In the *DESCRIPTIVE MEMO* in the last paragraph of B, "intervenore" should be "intervenors", and the last paragraph of C needs a period. In A where it says:
"The alleged purpose of the line is to relieve transmission congestion and bottlenecks between power plants in the Ohio Valley and Midwest states and consumers in East Coast markets. However, we believe that the line's primary purpose is to increase sales of electricity from underused coal-fired power plants owned by Allegheny Energy, and displace electricity from more expensive, but potentially cleaner power plants nearer to those markets."

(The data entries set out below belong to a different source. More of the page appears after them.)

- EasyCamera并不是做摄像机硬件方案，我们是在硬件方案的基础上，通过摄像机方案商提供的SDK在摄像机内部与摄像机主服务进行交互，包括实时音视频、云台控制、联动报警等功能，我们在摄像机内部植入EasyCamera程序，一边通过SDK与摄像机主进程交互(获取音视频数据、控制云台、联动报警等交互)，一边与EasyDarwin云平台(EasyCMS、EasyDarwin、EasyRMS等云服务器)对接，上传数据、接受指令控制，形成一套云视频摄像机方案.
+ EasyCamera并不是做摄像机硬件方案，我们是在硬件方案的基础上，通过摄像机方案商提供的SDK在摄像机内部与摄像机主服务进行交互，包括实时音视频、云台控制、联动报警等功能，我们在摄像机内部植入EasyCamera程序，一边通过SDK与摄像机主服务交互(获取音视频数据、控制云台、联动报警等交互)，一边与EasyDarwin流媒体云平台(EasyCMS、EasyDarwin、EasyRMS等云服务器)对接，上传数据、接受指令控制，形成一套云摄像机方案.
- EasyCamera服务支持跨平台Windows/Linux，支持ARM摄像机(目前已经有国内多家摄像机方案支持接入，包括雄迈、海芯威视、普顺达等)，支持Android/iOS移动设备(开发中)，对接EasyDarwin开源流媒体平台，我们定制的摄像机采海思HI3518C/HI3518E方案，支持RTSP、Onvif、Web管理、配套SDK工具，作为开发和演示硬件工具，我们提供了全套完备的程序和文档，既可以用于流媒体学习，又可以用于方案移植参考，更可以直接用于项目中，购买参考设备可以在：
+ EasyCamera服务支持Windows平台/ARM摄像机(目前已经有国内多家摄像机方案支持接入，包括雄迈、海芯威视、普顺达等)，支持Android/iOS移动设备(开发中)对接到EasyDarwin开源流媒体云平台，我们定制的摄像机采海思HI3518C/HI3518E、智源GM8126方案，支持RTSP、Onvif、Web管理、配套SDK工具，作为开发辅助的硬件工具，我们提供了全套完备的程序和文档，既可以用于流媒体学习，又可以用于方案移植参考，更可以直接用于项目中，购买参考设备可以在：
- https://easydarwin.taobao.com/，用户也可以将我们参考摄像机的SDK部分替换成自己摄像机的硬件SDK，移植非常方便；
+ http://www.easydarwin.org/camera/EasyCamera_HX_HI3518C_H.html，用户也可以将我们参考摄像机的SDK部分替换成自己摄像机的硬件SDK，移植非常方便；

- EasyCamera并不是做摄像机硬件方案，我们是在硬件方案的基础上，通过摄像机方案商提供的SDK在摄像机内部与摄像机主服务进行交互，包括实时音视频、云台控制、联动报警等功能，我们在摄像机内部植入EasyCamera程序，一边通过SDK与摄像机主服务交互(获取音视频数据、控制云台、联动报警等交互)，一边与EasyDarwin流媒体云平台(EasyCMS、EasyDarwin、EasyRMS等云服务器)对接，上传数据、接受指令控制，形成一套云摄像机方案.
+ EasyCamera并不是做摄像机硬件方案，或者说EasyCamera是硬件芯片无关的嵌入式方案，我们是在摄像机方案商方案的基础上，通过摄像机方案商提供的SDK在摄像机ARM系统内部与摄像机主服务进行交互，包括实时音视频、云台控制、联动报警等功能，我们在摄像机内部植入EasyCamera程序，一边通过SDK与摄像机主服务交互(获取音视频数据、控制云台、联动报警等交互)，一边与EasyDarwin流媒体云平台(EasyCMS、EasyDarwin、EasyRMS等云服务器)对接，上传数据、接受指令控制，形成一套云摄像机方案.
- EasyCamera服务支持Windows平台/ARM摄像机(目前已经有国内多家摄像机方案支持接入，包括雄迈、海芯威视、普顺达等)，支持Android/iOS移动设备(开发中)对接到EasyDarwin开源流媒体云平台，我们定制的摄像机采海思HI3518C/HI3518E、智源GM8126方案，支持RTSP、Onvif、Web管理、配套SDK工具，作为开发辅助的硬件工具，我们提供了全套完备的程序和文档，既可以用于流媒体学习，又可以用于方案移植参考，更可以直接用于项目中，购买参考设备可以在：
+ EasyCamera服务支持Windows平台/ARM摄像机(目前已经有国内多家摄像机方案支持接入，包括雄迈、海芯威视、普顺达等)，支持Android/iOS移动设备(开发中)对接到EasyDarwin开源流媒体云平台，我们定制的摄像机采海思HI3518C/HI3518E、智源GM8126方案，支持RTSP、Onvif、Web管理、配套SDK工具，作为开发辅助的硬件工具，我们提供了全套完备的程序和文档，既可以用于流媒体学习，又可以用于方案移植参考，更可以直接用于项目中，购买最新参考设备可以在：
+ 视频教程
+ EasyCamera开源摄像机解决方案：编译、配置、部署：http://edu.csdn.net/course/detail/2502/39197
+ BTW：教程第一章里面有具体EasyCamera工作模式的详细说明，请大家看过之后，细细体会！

I'd like to make a comment, and maybe a suggest a rewording, though I'm leaving that up to you, it's probably good as it is. However, according to the "Draft National Corridor Designations Key Findings and Conclusions" at http://nietc.anl.gov/documents/docs/FindingsAndConclusions.pdf under the "Principal Findings and Conclusions Concerning the Draft Mid-Atlantic Areas National Corridor Designation", one finding is that "high-production-cost generators in eastern PJM are used extensively, while generating capacity at lower-production-cost generators in western PJM are inaccessible with additional costs passed on to electricity consumers." Allegheny Power is definitely taking advantage of that finding so it's not an issue of us believing that this may be the case.
One of my favorite findings of the DOE Findings is the one that talks about the Mid-Atlantic Critical Congestion Area, and then goes on to mention "the large number of military and other facilities in this area that are extremely important to the national defense and homeland security" and how "any deterioration of the electric reliability would constitute a serious risk to the well-being of the Nation." Now explain to me how building a new transmission line, that is easily vulnerable to a terrorist attack, is going to accomplish this? The DOE should be pushing decentralized energy solutions like the one Alan Tweedle talks about in his previous email. It can be further argued that for the DOE to encourage increased energy usage via non-renewable energy production and by establishing Corridors to facilitate this production, would mean that the DOE, itself, is a threat to the National Security it hopes to protect. Why? Because Global Warming poses a serious threat to the stability of the world. Probably everyone has read this - http://www.cnn.com/2007/US/04/15/warming.military.ap/index.html . Anyways, what I'm saying here about this finding wouldn't fit into the Matter Form, however, if you can find a place for it in the handout that will be passed out Wednesday night, it may turn some heads.